Trust Must Be Earned Again
Trust has always been one of the most important ingredients of human interaction, but the way we build it has changed dramatically. It once came from experts, institutions, and personal relationships. Today it is shaped by transparency, digital experiences, and online communities. Tomorrow, AI will need to earn trust through consistency, explainability, and the ability to communicate uncertainty rather than presenting every answer with absolute confidence.
Better Decisions, Not More Answers
Decision Support has followed a similar evolution. We once relied heavily on experts to guide important choices. Today we navigate an overwhelming amount of information ourselves. The opportunity for AI is not to replace human judgment but to strengthen it by helping people make more informed and confident decisions.
Local Relevance Is More Than Translation
Local Relevance extends far beyond translating words into another language. Advice that works perfectly in one country may feel irrelevant or even incorrect somewhere else. Future AI should understand local products, regulations, customs, holidays, payment methods, and customer expectations so that every response feels naturally designed for the market in which it is delivered.
Emotional Intelligence Matters
As AI becomes increasingly conversational, emotional intelligence becomes equally important. Human empathy has traditionally come through face-to-face relationships. Digital experiences have only begun to recognize emotional signals. The next generation of AI should respond with empathy and appropriate tone while respecting the complexity of human emotions rather than treating them as another prediction problem.
Context Connects Everything
Perhaps the most important dimension is Context because it ties all the others together. Context extends beyond geography or culture to include language, industry, regulations, life stage, relationships, intent, goals, and countless other factors that shape human decisions. The richer the context AI understands, the more useful, trustworthy, and natural every interaction becomes.
Measuring Human Outcomes
Today we evaluate AI using technical measures such as accuracy, reasoning, latency, safety, and hallucination rates. These metrics remain essential, but they only tell us how well a model performs. They do not tell us whether someone trusted the response, understood it, or felt confident enough to act on it. The future of AI evaluation should combine technical excellence with human understanding. Instead of asking, “Was the response correct?” we should also ask, “Did this response genuinely help a person in their specific context?”

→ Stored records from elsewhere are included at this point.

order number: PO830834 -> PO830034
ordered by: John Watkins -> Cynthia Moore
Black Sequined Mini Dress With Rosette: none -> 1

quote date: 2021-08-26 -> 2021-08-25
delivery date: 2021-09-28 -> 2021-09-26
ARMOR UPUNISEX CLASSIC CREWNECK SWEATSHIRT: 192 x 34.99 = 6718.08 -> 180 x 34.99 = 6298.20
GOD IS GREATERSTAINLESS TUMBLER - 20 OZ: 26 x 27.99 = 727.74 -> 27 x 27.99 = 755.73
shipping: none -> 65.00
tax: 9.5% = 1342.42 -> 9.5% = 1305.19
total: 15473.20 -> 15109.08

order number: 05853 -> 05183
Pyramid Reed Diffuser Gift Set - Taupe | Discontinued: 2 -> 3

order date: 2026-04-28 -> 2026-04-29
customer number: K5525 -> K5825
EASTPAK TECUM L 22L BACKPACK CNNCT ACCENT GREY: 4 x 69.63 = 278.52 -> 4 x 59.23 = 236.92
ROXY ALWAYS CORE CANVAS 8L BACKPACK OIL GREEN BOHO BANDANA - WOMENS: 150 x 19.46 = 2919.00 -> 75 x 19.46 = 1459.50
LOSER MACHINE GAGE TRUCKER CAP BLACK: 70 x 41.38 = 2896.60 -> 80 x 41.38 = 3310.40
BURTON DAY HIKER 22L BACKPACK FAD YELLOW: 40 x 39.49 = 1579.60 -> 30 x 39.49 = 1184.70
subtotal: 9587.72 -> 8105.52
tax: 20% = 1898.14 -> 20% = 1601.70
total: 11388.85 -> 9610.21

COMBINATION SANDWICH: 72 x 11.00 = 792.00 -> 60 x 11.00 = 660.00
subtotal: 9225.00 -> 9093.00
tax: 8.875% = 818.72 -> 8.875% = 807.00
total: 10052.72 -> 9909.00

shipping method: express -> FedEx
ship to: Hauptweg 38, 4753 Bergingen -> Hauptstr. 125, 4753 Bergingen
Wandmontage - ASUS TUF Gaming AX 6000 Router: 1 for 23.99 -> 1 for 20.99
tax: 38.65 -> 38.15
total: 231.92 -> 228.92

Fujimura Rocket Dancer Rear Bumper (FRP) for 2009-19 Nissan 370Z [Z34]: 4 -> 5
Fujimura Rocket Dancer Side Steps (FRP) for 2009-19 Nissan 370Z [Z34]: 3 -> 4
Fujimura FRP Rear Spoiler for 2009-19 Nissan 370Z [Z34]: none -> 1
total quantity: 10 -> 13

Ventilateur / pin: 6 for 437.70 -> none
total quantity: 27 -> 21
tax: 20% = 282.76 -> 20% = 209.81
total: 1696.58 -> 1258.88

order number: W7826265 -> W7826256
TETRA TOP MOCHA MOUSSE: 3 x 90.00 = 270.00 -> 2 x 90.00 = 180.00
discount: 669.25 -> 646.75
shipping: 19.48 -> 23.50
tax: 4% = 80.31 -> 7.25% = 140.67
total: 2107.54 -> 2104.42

Turning Research Into AI Behavior
Organizations have spent decades conducting customer interviews, usability studies, ethnographic research, surveys, diary studies, and market research. Too often those insights remain trapped inside presentations after the project ends. Instead, they should become a living knowledge hub that continuously informs how AI is evaluated, refined, and improved. Every validated customer insight becomes another signal that helps AI understand people, not just information. Research should no longer end with a report. It should become part of how AI learns.
The Next Frontier
The next generation of AI will not be defined solely by larger models or higher benchmark scores. It will be defined by systems that understand people as well as they understand information. Organizations that lead will combine technical intelligence with behavioral science, UX research, and Cultural Intelligence to create experiences that feel trustworthy, locally relevant, emotionally appropriate, and genuinely helpful.
We have spent years teaching AI to understand language.
The next challenge is teaching AI to understand people.